Nota: Con los depósitos llenos (unos 13-14 kg de metano), la autonomía real está entre 300 y 380 km. La reserva de gasolina (9 litros) aporta otros 120-150 km, pero se usa solo en caso de necesidad.
Con 160 Nm de par disponibles ya desde 1900 rpm, el motor es perfectamente adecuado para la conducción urbana. La sensación es mejor de lo que sugiere la cifra de 90 CV. Sin embargo, en autopista y a plena carga (clima + pasajeros + equipaje), el motor muestra sus límites. Los adelantamientos en subida requieren bajar una marcha y llevarlo alto de vueltas.
A 130 km/h en la última marcha (normalmente 6ª), el motor gira a unas 2800-3000 rpm (según el cambio), lo cual es aceptable en cuanto a ruido, pero le falta “pulmón” para aceleraciones bruscas.
Con el 1.0 TGI de 90 CV (DBYA) se monta, con mucha diferencia, caja de cambios manual de 6 velocidades.

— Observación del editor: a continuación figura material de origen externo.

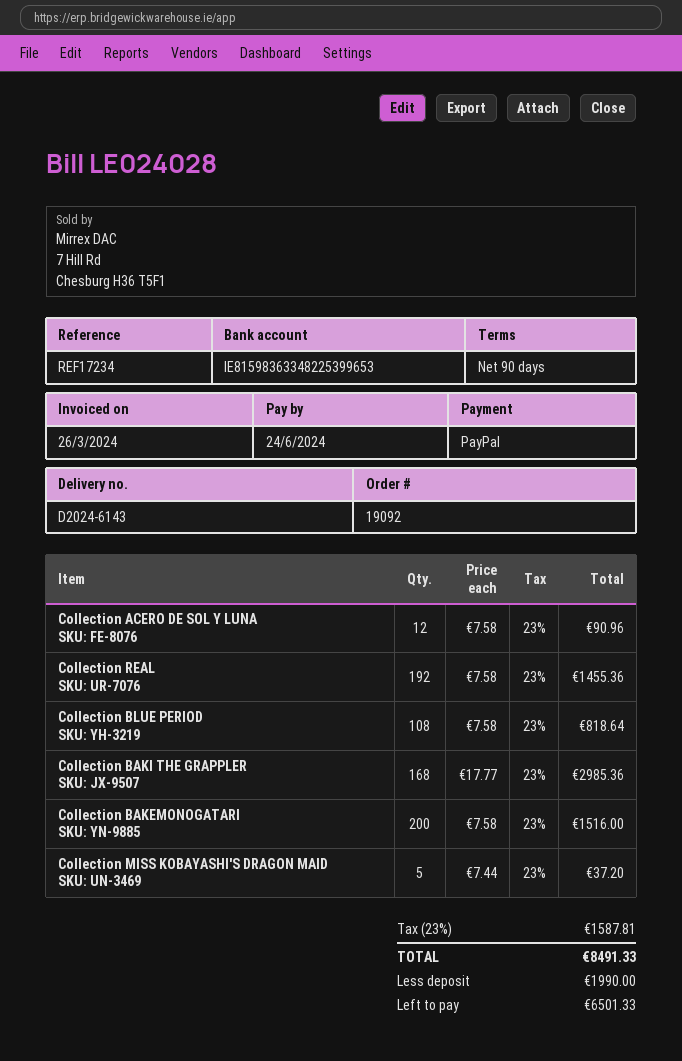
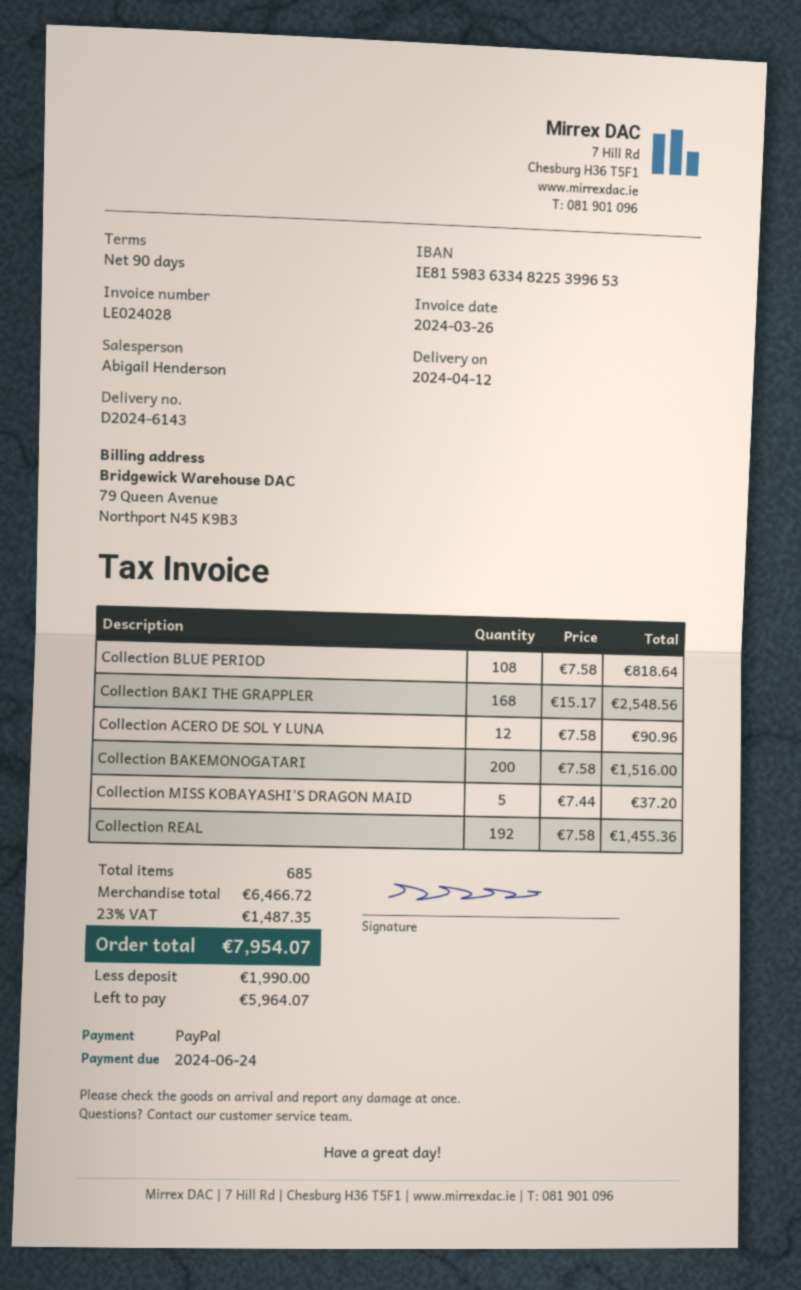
Collection BAKI THE GRAPPLER: 168 x 17.77 = 2985.36 -> 168 x 15.17 = 2548.56
tax: 23% = 1587.81 -> 23% = 1487.35
total: 8491.33 -> 7954.07
balance: 6501.33 -> 5964.07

Existen versiones con cambio automático DSG, pero en la variante de 90 CV son menos habituales.
La pregunta sobra. El vehículo ya cuenta de fábrica con metano (GNC), que es aún más barato y ecológico que el GLP. No tiene lógica, ni técnica (no hay espacio para una tercera botella), instalar GLP.
Este motor se puede potenciar por software (reprogramar) hasta unos 110-115 CV y 190-200 Nm. Sin embargo, hay que ser extremadamente prudente. Los motores TGI ya trabajan con una carga térmica mayor por el metano. Aumentar la presión del turbo calienta aún más la cámara de combustión. Si decides hacerlo, acude solo a especialistas de primer nivel, pero mi consejo es: mejor no. Te arriesgas a sobrecalentar turbo y válvulas a cambio de una ganancia pequeña.
Al comprar un Arona, Ibiza o Polo de segunda mano con este motor, presta atención a lo siguiente:
Conclusión: El DBYA 1.0 TGI es un motor racional. Si vives en una ciudad o cerca de una ruta con gasineras de GNC disponibles, el ahorro en combustible será drástico frente a gasolina o diésel. Es ideal para el uso diario, ir al trabajo y viajes cortos. No es para quienes disfrutan de la conducción rápida ni para quienes viven donde la primera gasinera de GNC está a 50 kilómetros, porque conducir a gasolina con un depósito de 9 litros se convierte en una pesadilla.